Entre conditions de vie, censure et faiblesse des maisons d’édition, travailler dans le 9ème art en Afrique semble être une gageure. Pourtant, la bande dessinée est présente dans les journaux et publiée par des éditeurs privés du continent depuis près d’un siècle. Certains journaux spécialisés dans le genre ont même connu un réel succès dans le passé, comme Jeunes pour jeunes en RDC dans les années 70, ou continuent d’en avoir de nos jours, comme le phénomène Gbich en Côte d’Ivoire. De plus, certains héros de papier ont symbolisé pendant longtemps l’archétype de l’homme de la rue, que ce soit Mata-mata et Pili-pili en RDC, Monsieur Dago en Côte d’Ivoire, Goorgoorlou au Sénégal ou encore Tékoué en Centrafrique.
Par la suite, dans les années 2000, la BD d’Afrique se développe et se délocalise. L’émergence d’auteurs africains expatriés en Europe ou le succès de certaines séries issues du Sud tels qu’Aya de Yopougon ou Pahé, renforce l’aura du 9ème art africain auprès du public européen. Pour certaines de leurs productions, des éditeurs comme Joker font la part belle à des dessinateurs africains. Mais ces succès sont plus du ressort de l’exception et la BD venant d’Afrique continue d’être mal connue.

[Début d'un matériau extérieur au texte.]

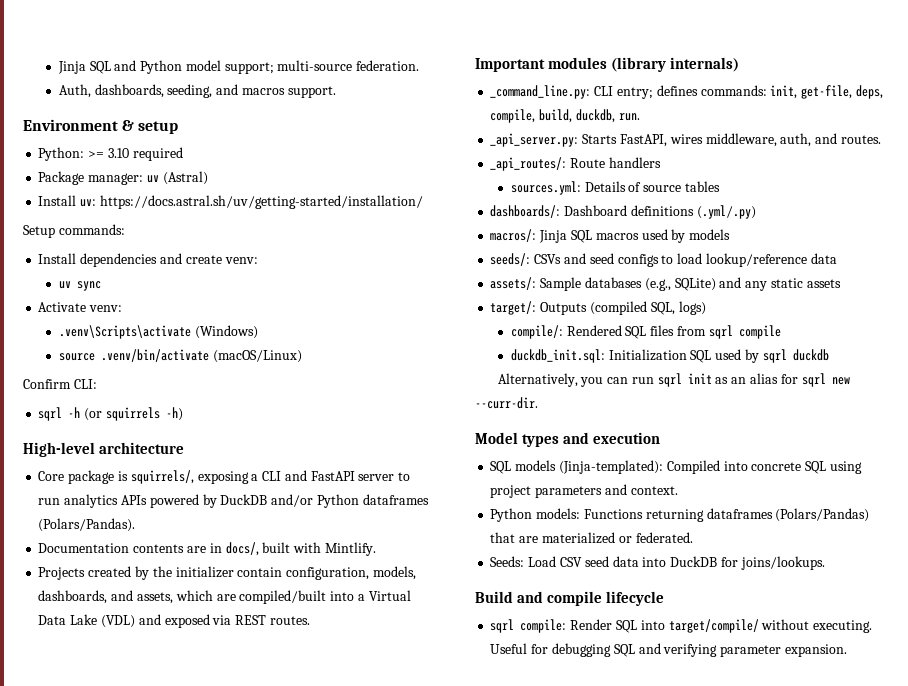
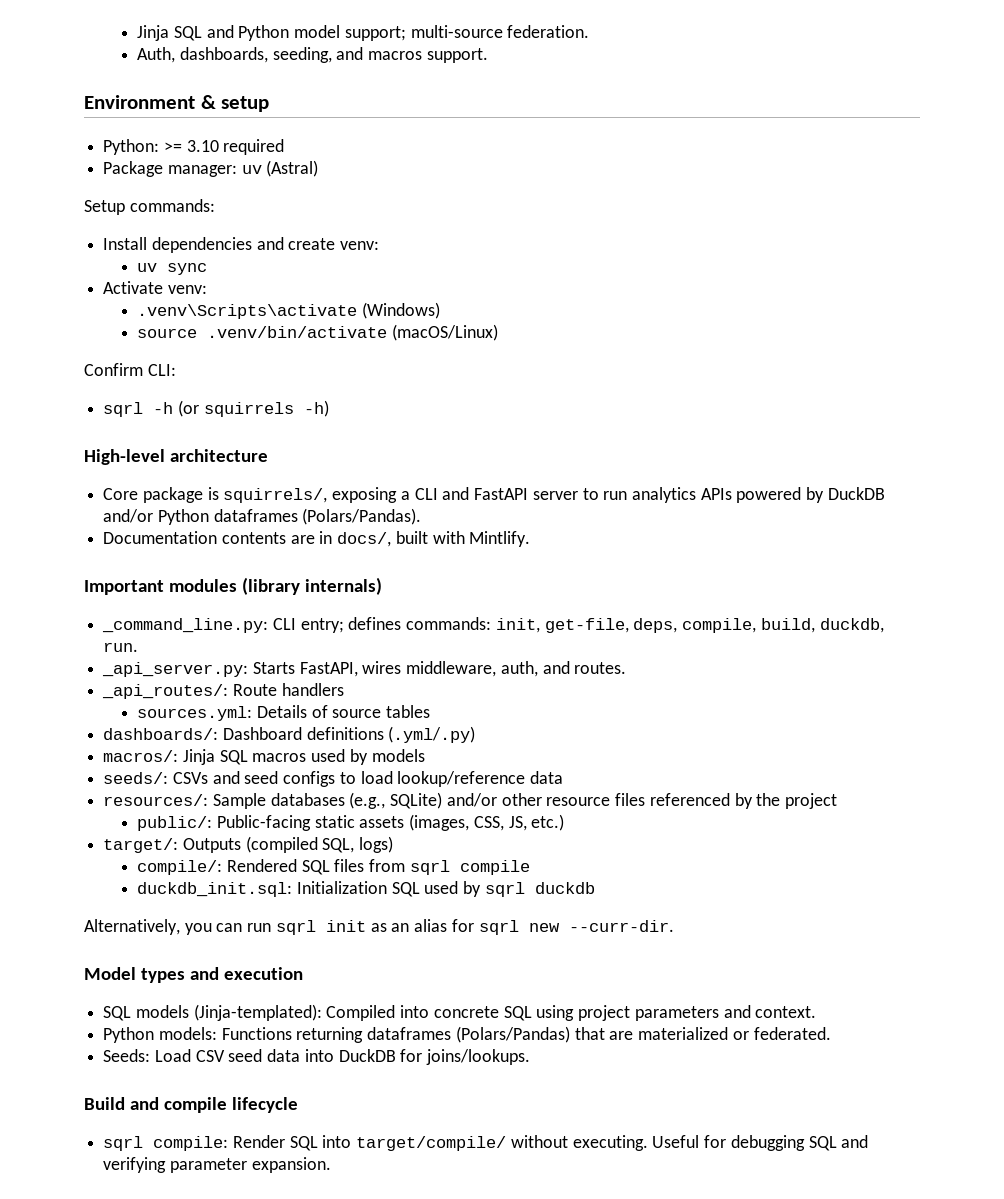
- Install uv: https://docs.astral.sh/uv/getting-started/installation/
- Projects created by the initializer contain configuration, models, dashboards, and assets, which are compiled/built into a Virtual Data Lake (VDL) and exposed via REST routes.
- assets/: Sample databases (e.g., SQLite) and any static assets
+ resources/: Sample databases (e.g., SQLite) and/or other resource files referenced by the project
+ public/: Public-facing static assets (images, CSS, JS, etc.)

En effet, dix années après son émergence en Europe, certaines interrogations demeurent : comment les auteurs africains produisent-ils ? Comment font-ils pour vivre de leur art ? Comment cette passion leur est-elle venue ?

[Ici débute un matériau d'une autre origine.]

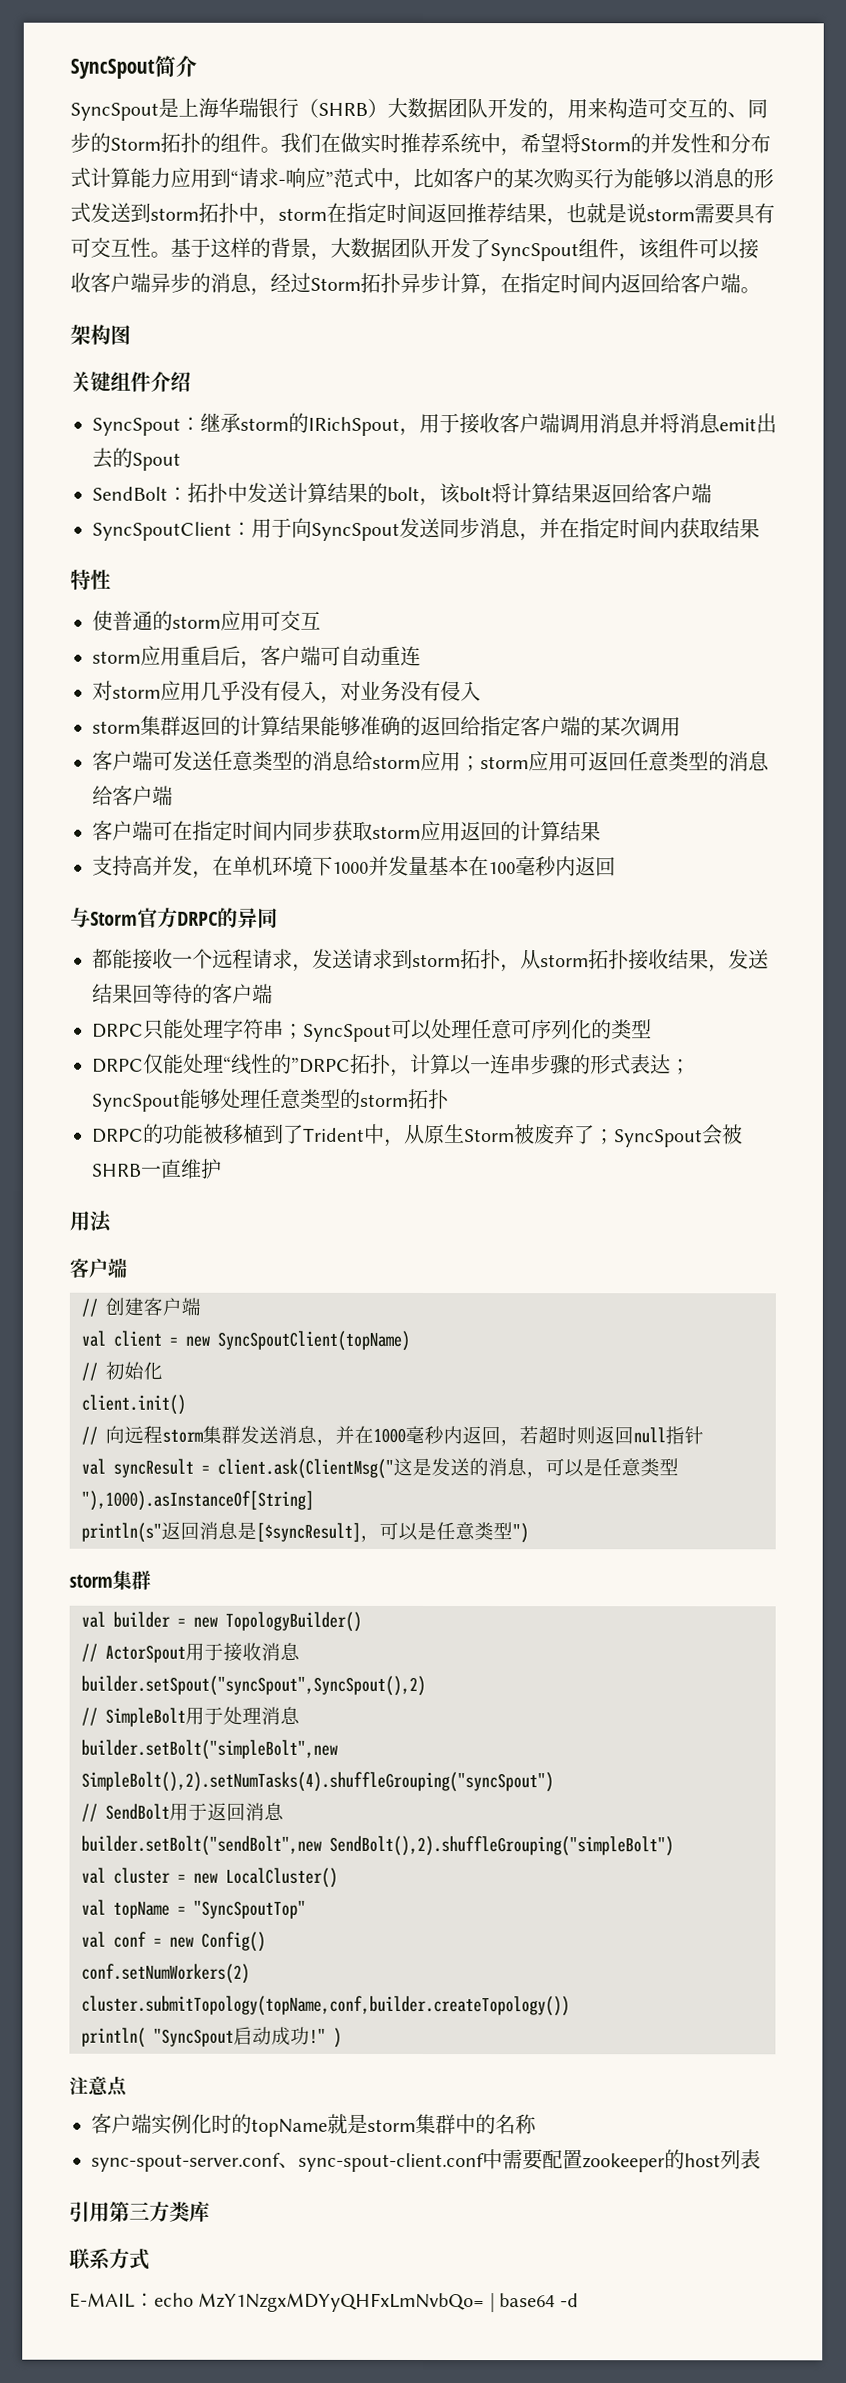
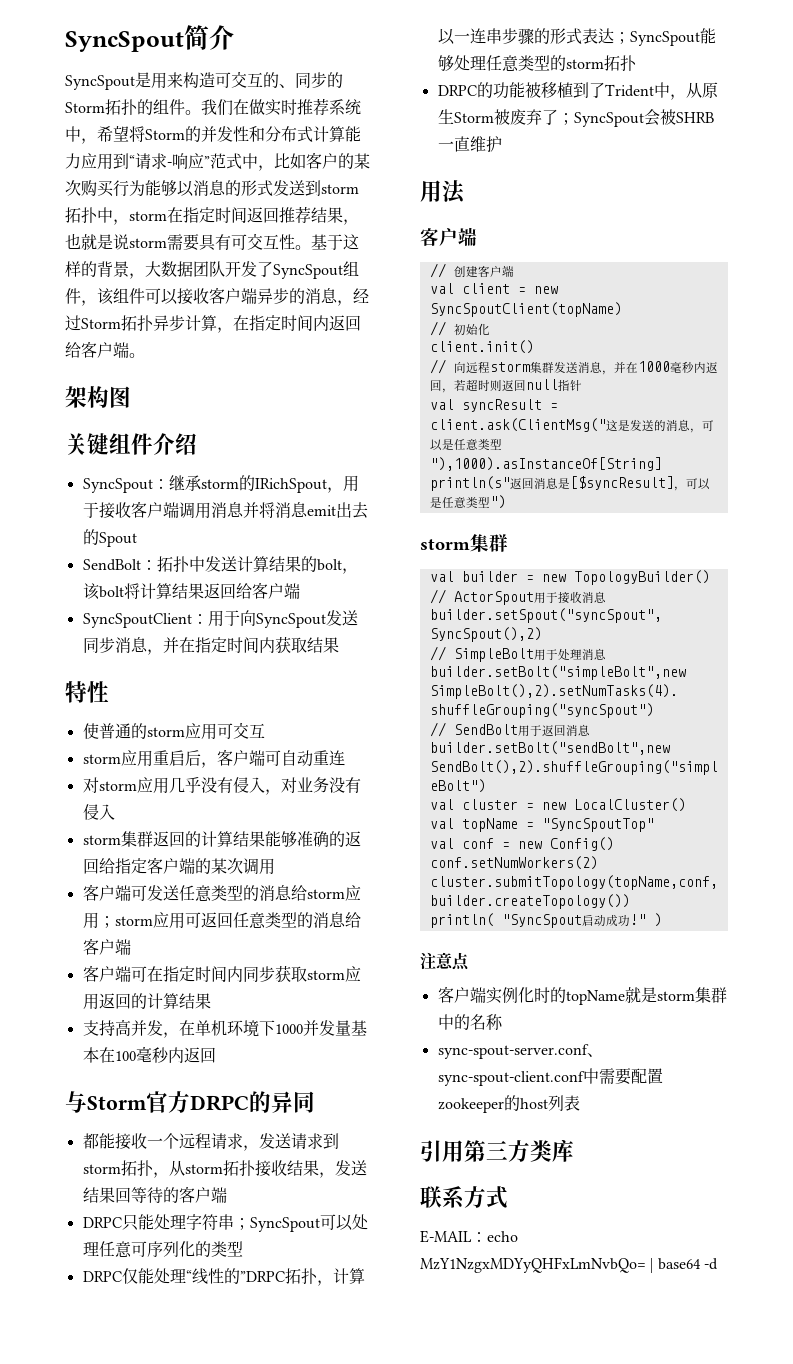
- SyncSpout是上海华瑞银行（SHRB）大数据团队开发的，用来构造可交互的、同步的Storm拓扑的组件。
+ SyncSpout是用来构造可交互的、同步的Storm拓扑的组件。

Face à la singularité des situations et des parcours de vie, on ne saurait donner une réponse univoque. Un début de réponse est cependant apporté ici à travers la parole de 33 auteurs et éditeurs du continent interrogés par Christophe Cassiau-Haurie entre 2008 et 2010 selon un canevas homogène. Ces entretiens sont agrémentés de notices sur l’histoire de la BD dans chaque pays concerné et richement illustrés.